健太と私は結局その日具体的な解決策は思い浮かばずそのまま解散した。

 

私は家に帰り、今日の事を岳に相談した。

すると岳は少し考えてからこう言った。


「それ……僕に任せてもらえないかな」

 

意外だった。岳がそんな風に言うとは考えていなかった。


その数日後、岳は一人で陽咲のお見舞いに行った。

 

そしてさらにそれから二週間が経った頃だろうか。

私はしばらく陽咲にどんな顔で会えば良いのか、なんて声を掛ければ良いのか分からなくてしばらく陽咲の元に行けていなかった。


「もう大丈夫だと思う。

陽咲はもう大丈夫。

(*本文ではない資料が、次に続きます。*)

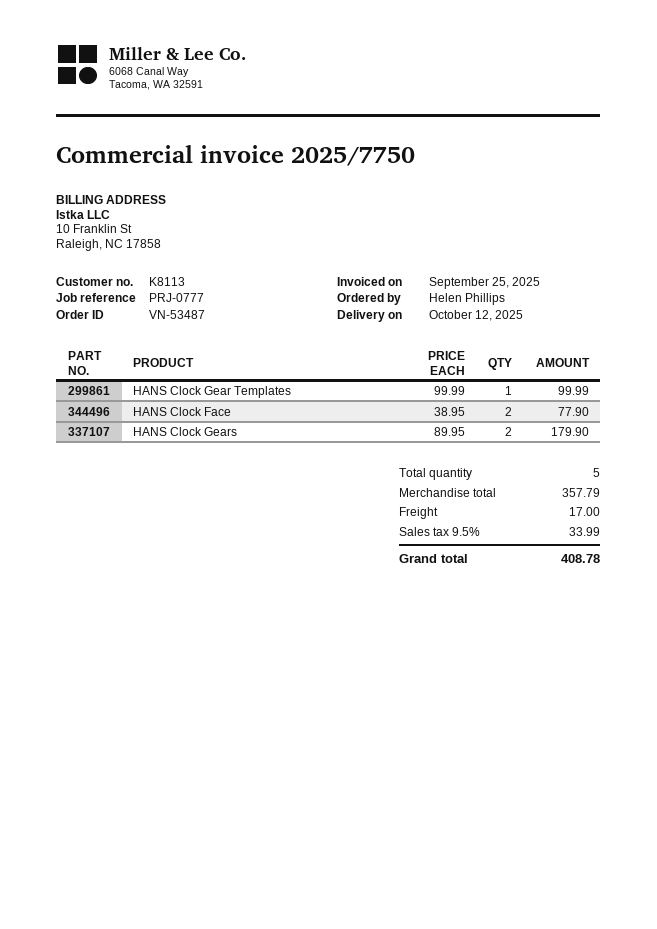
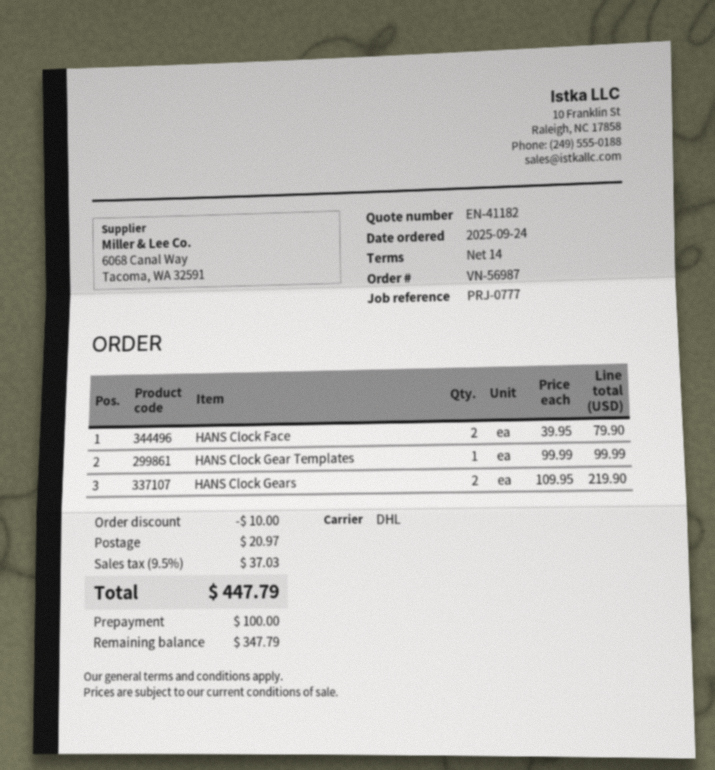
order number: VN-53487 -> VN-56987
HANS Clock Face: 2 x 38.95 = 77.90 -> 2 x 39.95 = 79.90
HANS Clock Gears: 2 x 89.95 = 179.90 -> 2 x 109.95 = 219.90
discount: none -> 10.00
shipping: 17.00 -> 20.97
tax: 9.5% = 33.99 -> 9.5% = 37.03
total: 408.78 -> 447.79

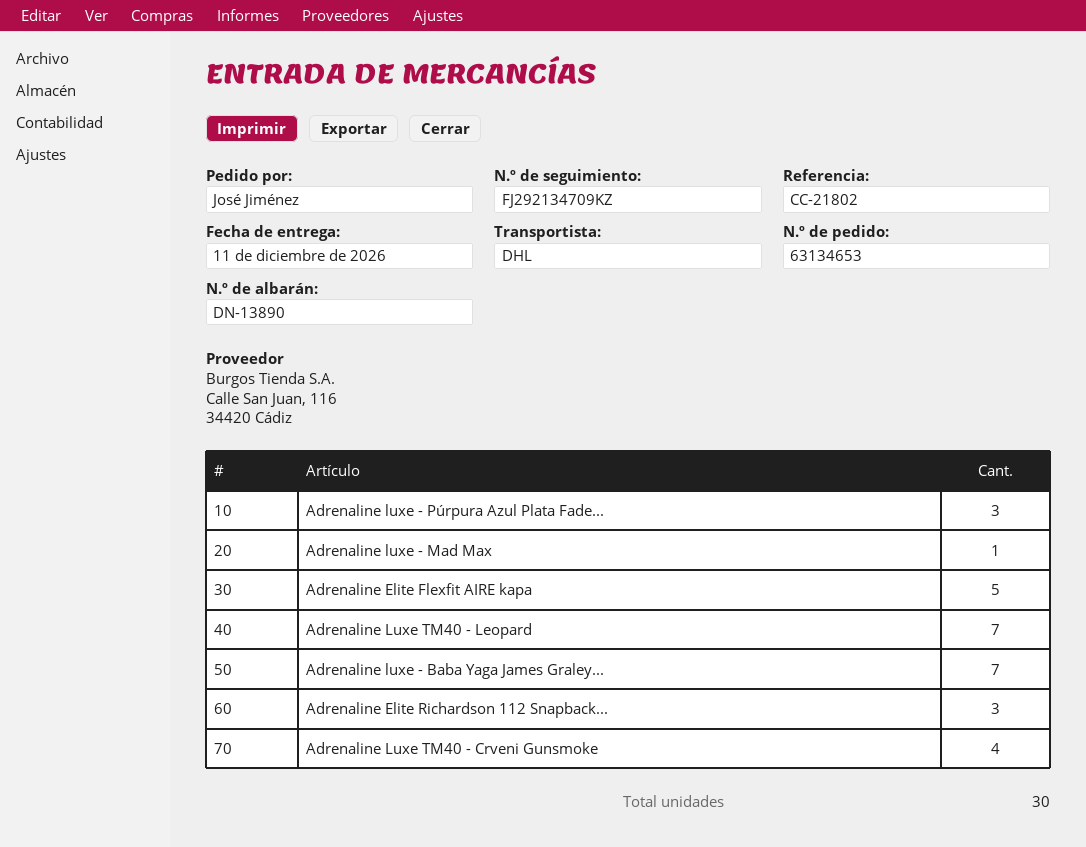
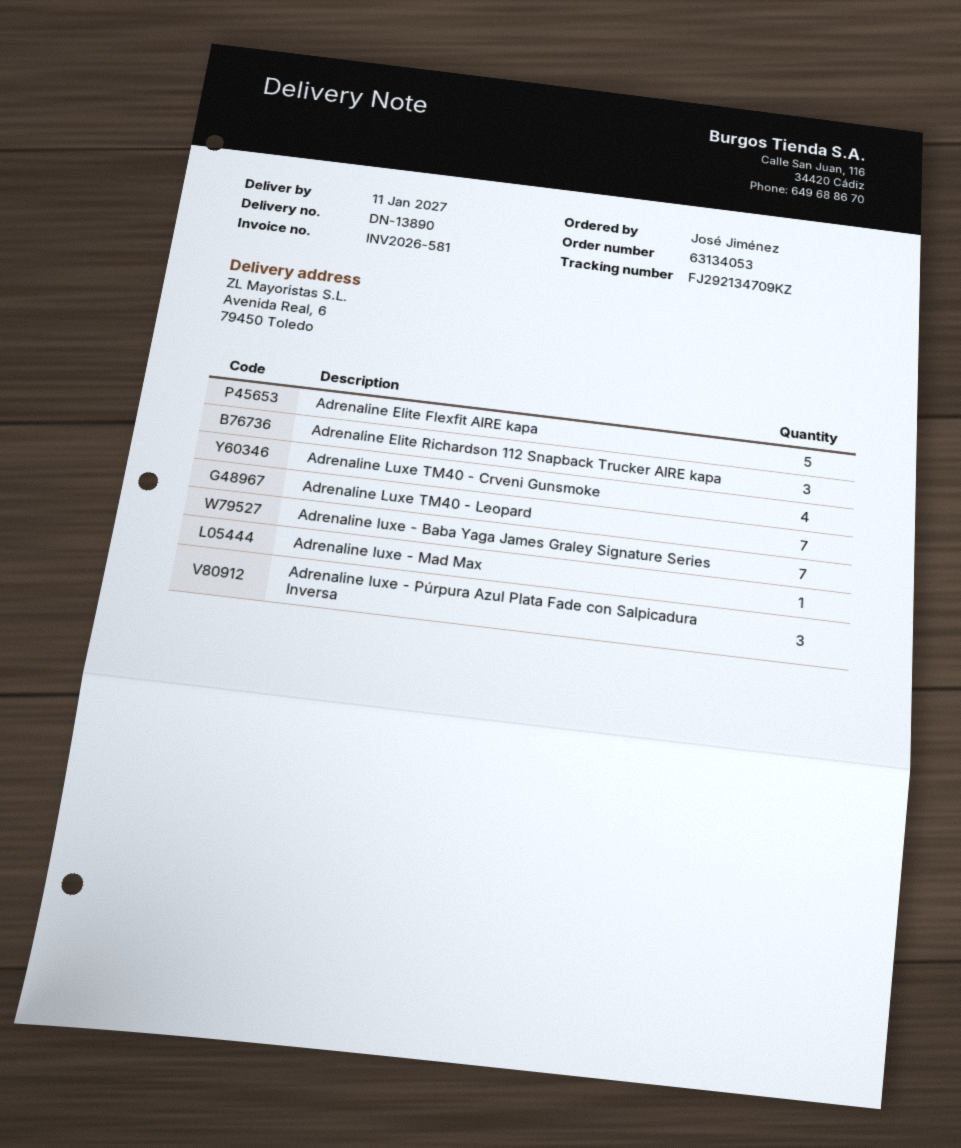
order number: 63134653 -> 63134053
delivery date: 2026-12-11 -> 2027-01-11

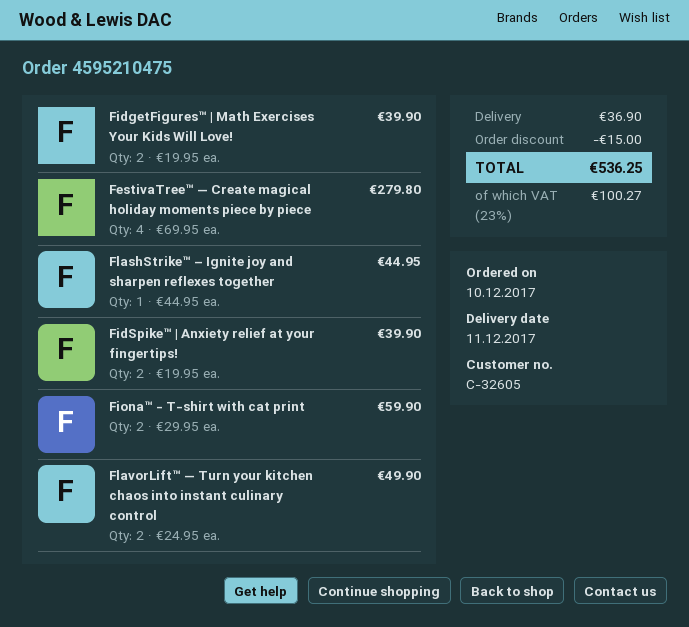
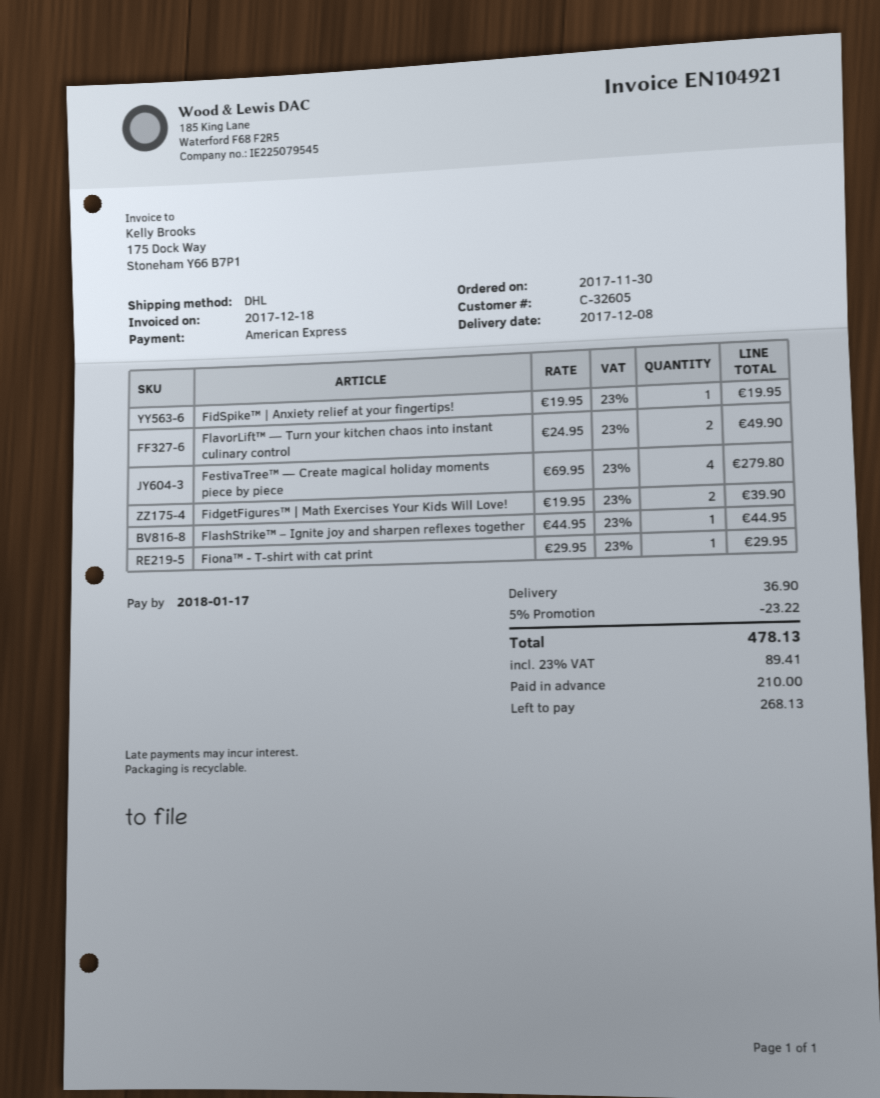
order date: 2017-12-10 -> 2017-11-30
delivery date: 2017-12-11 -> 2017-12-08
FidSpike™ | Anxiety relief at your fingertips!: 2 x 19.95 = 39.90 -> 1 x 19.95 = 19.95
Fiona™ - T-shirt with cat print: 2 x 29.95 = 59.90 -> 1 x 29.95 = 29.95
discount: 15.00 -> 23.22
tax: 23% = 100.27 -> 23% = 89.41
total: 536.25 -> 478.13

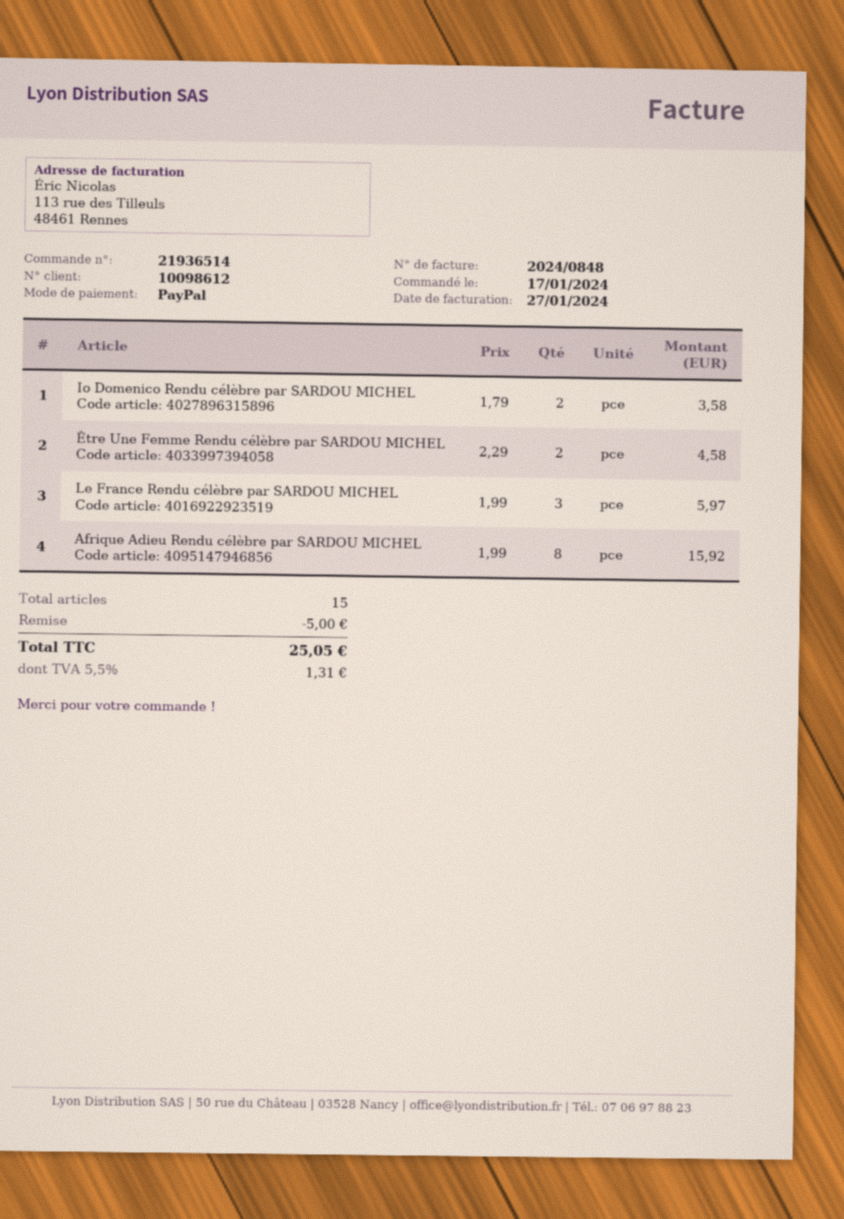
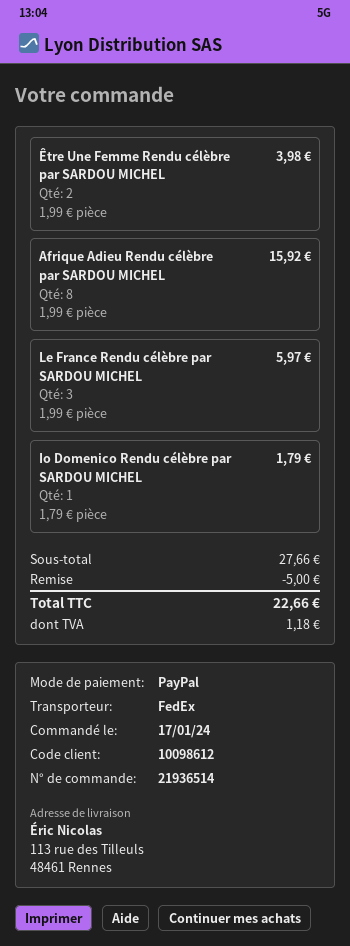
Io Domenico Rendu célèbre par SARDOU MICHEL: 2 x 1.79 = 3.58 -> 1 x 1.79 = 1.79
Être Une Femme Rendu célèbre par SARDOU MICHEL: 2 x 2.29 = 4.58 -> 2 x 1.99 = 3.98
tax: 1.31 -> 1.18
total: 25.05 -> 22.66

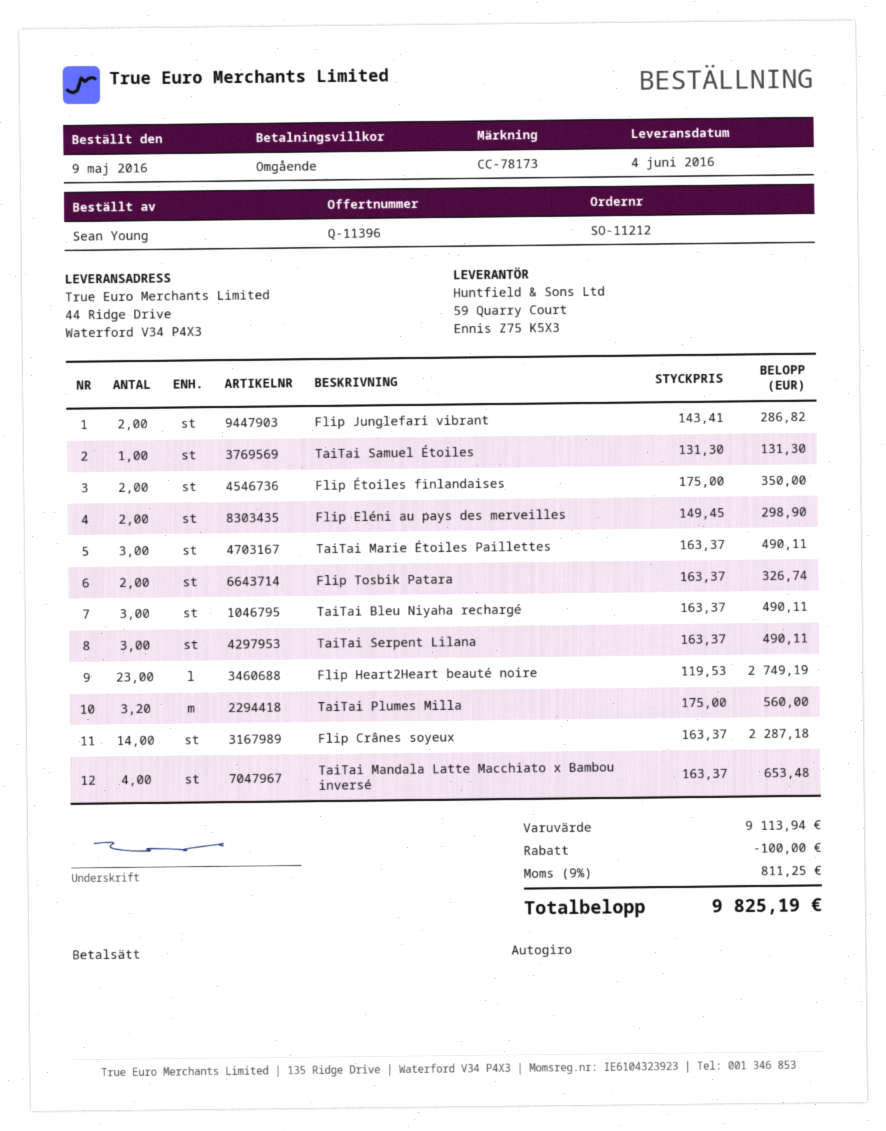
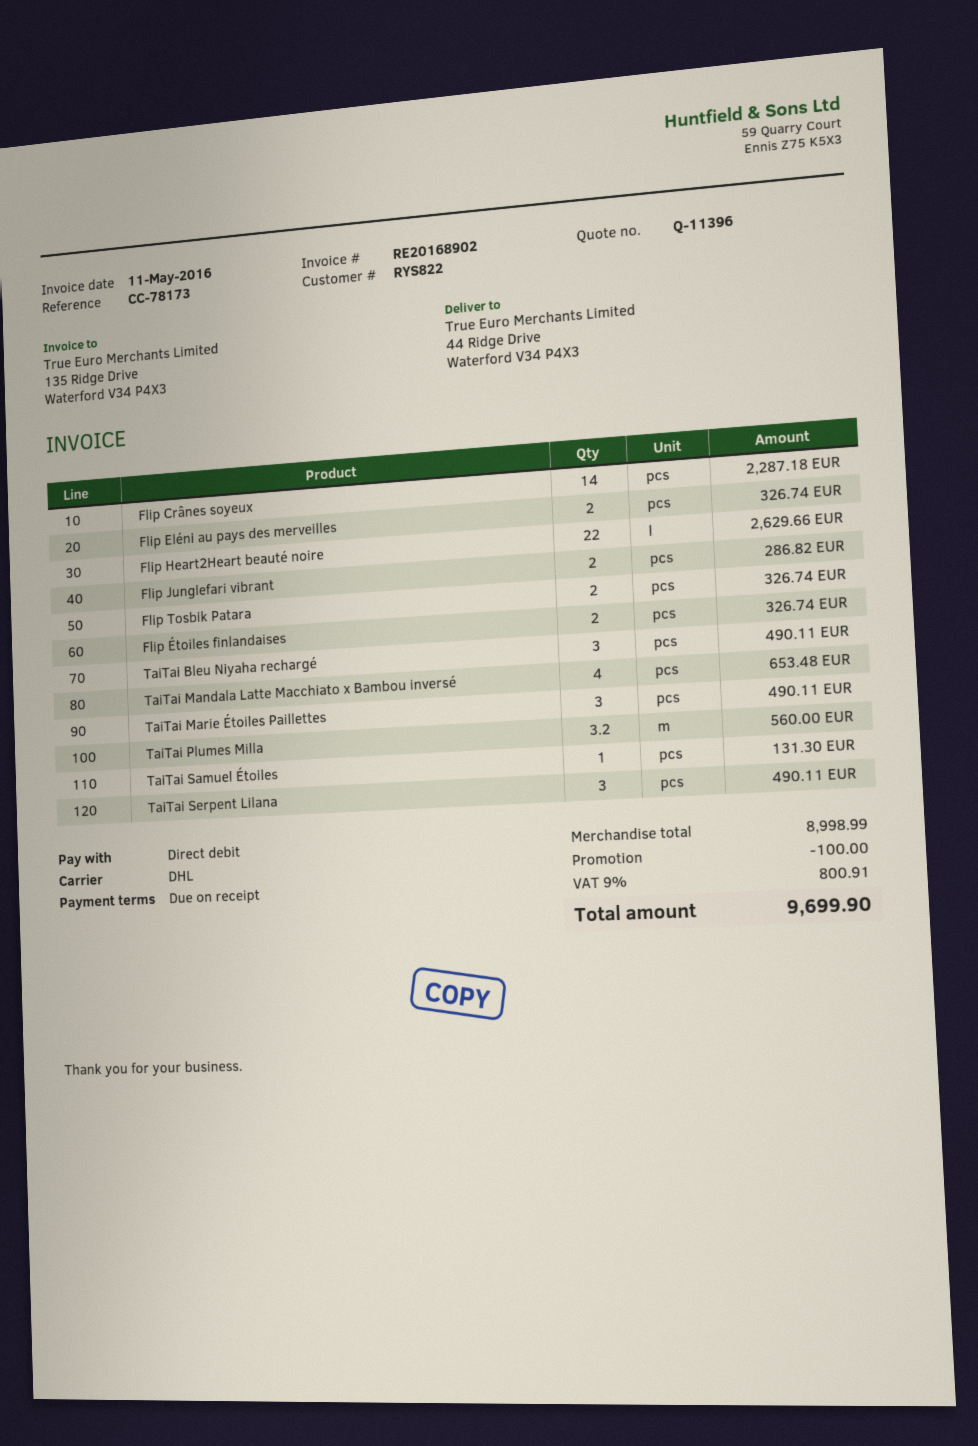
Flip Étoiles finlandaises: 2 for 350.00 -> 2 for 326.74
Flip Eléni au pays des merveilles: 2 for 298.90 -> 2 for 326.74
Flip Heart2Heart beauté noire: 23 for 2749.19 -> 22 for 2629.66
subtotal: 9113.94 -> 8998.99
tax: 9% = 811.25 -> 9% = 800.91
total: 9825.19 -> 9699.90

やっぱりあいつは凄いよ」

 

岳が何をしたのか、陽咲に何があったのか全く見当も付かないまま勝手に事は解決した。

 

陽咲に会いに行くと、前に話てくれた看護師さんが私の所に来た。


「本当にありがとう。

やっぱり私達ではダメだった。友達が一番ね」

 

そう言って、笑顔で去って行った。

でも良かった。もう大丈夫なんだ。

 

 


 それにしても岳は一体、陽咲に何をしたんだろうと尋ねても教えてくれない。

初めて隠し事をされてしまった。

陽咲に聞いても教えてくれない。

 

私はこの地球上の中の一枚の落ち葉分くらい、二人を嫌いになった。

 



 陽咲が手術をしてどれくらい経っただろうか。

リハビリもズル休みをするくらいになった頃、明日で退院する日に私と岳で最後のお見舞いに行った日の事だ。


「あっ」

 

岳が病室に入るなり、立ち止まった。

視線の先には居るはずも無い涼の姿があった。


「おつかれ」


涼は何事もないかの様に棒読みで言った。


「涼いたんだ」

 

私は少し疑問に思いながらもいつもの椅子に座った。


「練習が思ったより早く終わって、さっき来たんだよ」


涼が陽咲の横でペラペラと話している。

別に私達は何も聞いてもいないのに。


私と岳は見慣れない涼の行動を少し疑った時だった。

 


「付き合ってる」


「えっ?」


陽咲の言葉に三人は同時に聞き返した。

それと同時に三人は動きを止めて陽咲を見つめ返した。


「だから付き合ってる」


「誰と誰が」


私と岳は未だに動きが止まったままだったが、涼はゆっくりと陽咲から離れようとしていた。

そんな涼を陽咲が思いっきり引っ張りこう言った。


「私たち」


私は息まで止まりそうなくらいに驚いた。

横にいた岳を見たが岳も固まっている。


「……陽咲のタイプと真逆」


私が今発することのできる精一杯の言葉はこれだった。

驚きすぎて頭が回っておらず、一番最初に思い浮かんだ感想がこれだった。

 

しばらく三人で涼を見つめた。

そして陽咲が一言。


「何が起こるか分からないね」

 

こうしてこの世にまた新しいカップルが誕生した。